Graduate from Mixpanel: Tracking Your Funnel Long Term

Graduate from Mixpanel: Tracking Your Funnel Long Term

This post is part two of a two part series. Read part one here.

As we saw with Part 1, we were able to create a funnel that allowed us to easily change the period of time and events that defined the funnel, and then visualize that funnel using R. However, like most business driven analytics, we want to know if our decisions are positively impacting the area they were built for. In Part 2, we’ll expand the query written in Part 1 to show how our funnel’s performance has changed over a longer period of time.

Editing the Query

Luckily, we do not need to collect any additional data beyond what was outlined in part one. Since the time column is already available to use, we just need to add the month as a grouping variable to our original query, as seen below. Be through when updating your query, each subquery will need some changes.


SELECT 
  MONTH,
  COUNT(homepage) AS homepage_total_count,
  COUNT(put_item_in_cart) AS put_item_in_cart_total_count,
  COUNT(checkout) AS checkout_total_count,
  SUM(CASE WHEN (homepage < put_item_in_cart) THEN 1 ELSE 0 END) AS conversion_1_2,
  SUM(CASE WHEN (homepage < put_item_in_cart AND put_item_in_cart < checkout) THEN 1 ELSE 0 END) 
      AS conversion_2_3

FROM (SELECT 
         MONTH,
         user_id,
         MAX(CASE WHEN (event = 'homepage') THEN first_occurance ELSE NULL END) AS homepage,
         MAX(CASE WHEN (event = 'put_item_in_cart') THEN first_occurance ELSE NULL END) AS put_item_in_cart,
         MAX(CASE WHEN (event = 'checkout') THEN first_occurance ELSE NULL END) AS checkout

      FROM (SELECT 
               user_id,
               event,
               td_time_format(td_date_trunc('month', time), 'yyyy-MM') AS MONTH,
               MIN(time) AS first_occurance
            FROM js_console_events
            WHERE td_time_range(time, '2015-01-01', '2016-01-01')
                  AND event IN('homepage', 'put_item_in_part', 'checkout')
                  AND user_id IS NOT NULL

            GROUP BY user_id, 
                     event,
                     td_time_format(td_date_trunc('month', time), 'yyyy-MM')
           ) a

      GROUP BY MONTH,
               user_id
     )

GROUP BY MONTH
ORDER BY MONTH

Note that if grouping by a month is too large of a time period, this can be done with either weeks or days. In our example, grouping by days can be easily done as months, while grouping by weeks will take a more preparation. I’ve used two more of Treasure Data provided UDFs, td_time_format and td_date_trunc, to find the month the of the event, but most SQL implementations have similar functions.

Running this query will produce output similar to below:

month homepage put_item_in_cart checkout conversion_1_2 conversion_2_3
2015-07 548 145 150 83 9
2015-08 583 136 151 84 8
2015-09 638 166 171 103 15
2015-10 640 179 169 102 13
2015-11 687 200 172 124 28
2015-12 714 166 165 97 15

Visualizing in R

From here, we’ll pop over into R. After reading in the data in your preferred method, we’ll create a few new columns. I’ve called my data frame df for simplicity.

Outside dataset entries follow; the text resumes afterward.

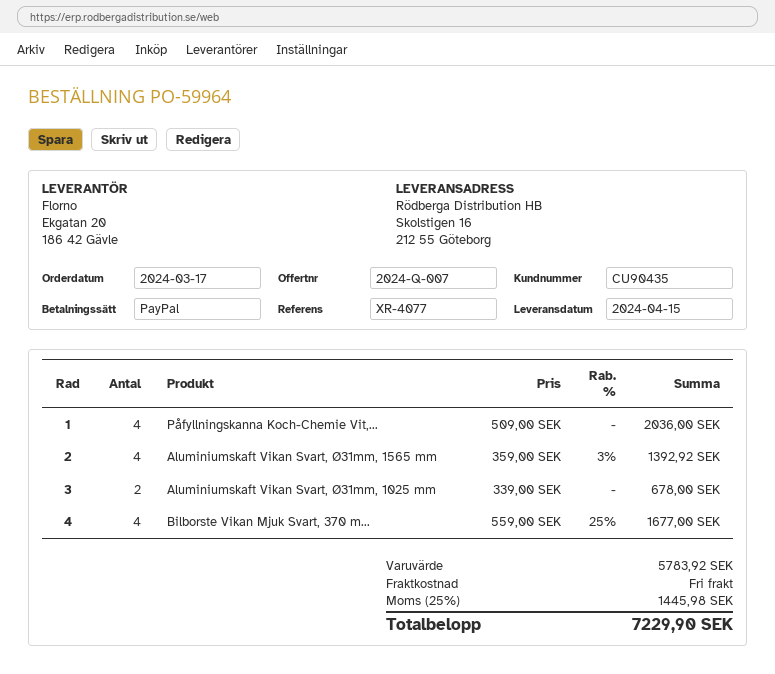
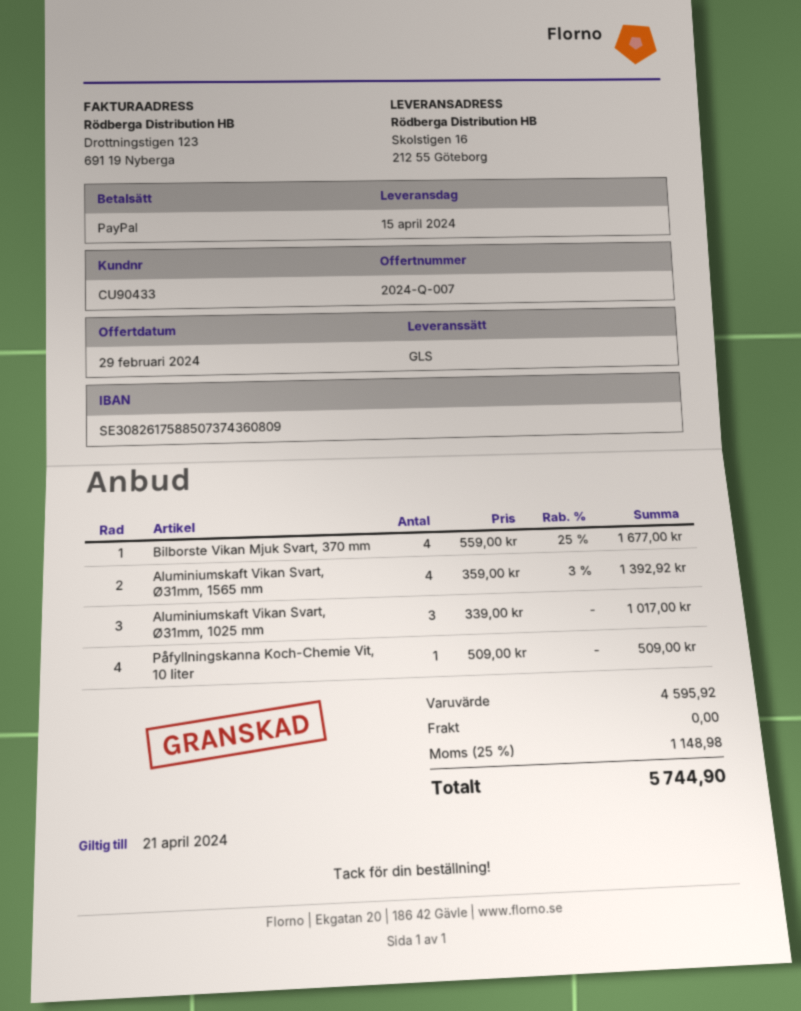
customer number: CU90435 -> CU90433
Påfyllningskanna Koch-Chemie Vit,...: 4 x 509.00 = 2036.00 -> 1 x 509.00 = 509.00
Aluminiumskaft Vikan Svart, Ø31mm, 1025 mm: 2 x 339.00 = 678.00 -> 3 x 339.00 = 1017.00
subtotal: 5783.92 -> 4595.92
tax: 25% = 1445.98 -> 25% = 1148.98
total: 7229.90 -> 5744.90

In the graphic we created in part one, we created a line graph of the total counts overlaid on a bar chart of the funnel counts. This time, we’ll remove the information from the overall totals and convert the bar chart into a line chart. In my example, there will be one line per month for the last six months. I find anything more than six time periods gets too chaotic to understand.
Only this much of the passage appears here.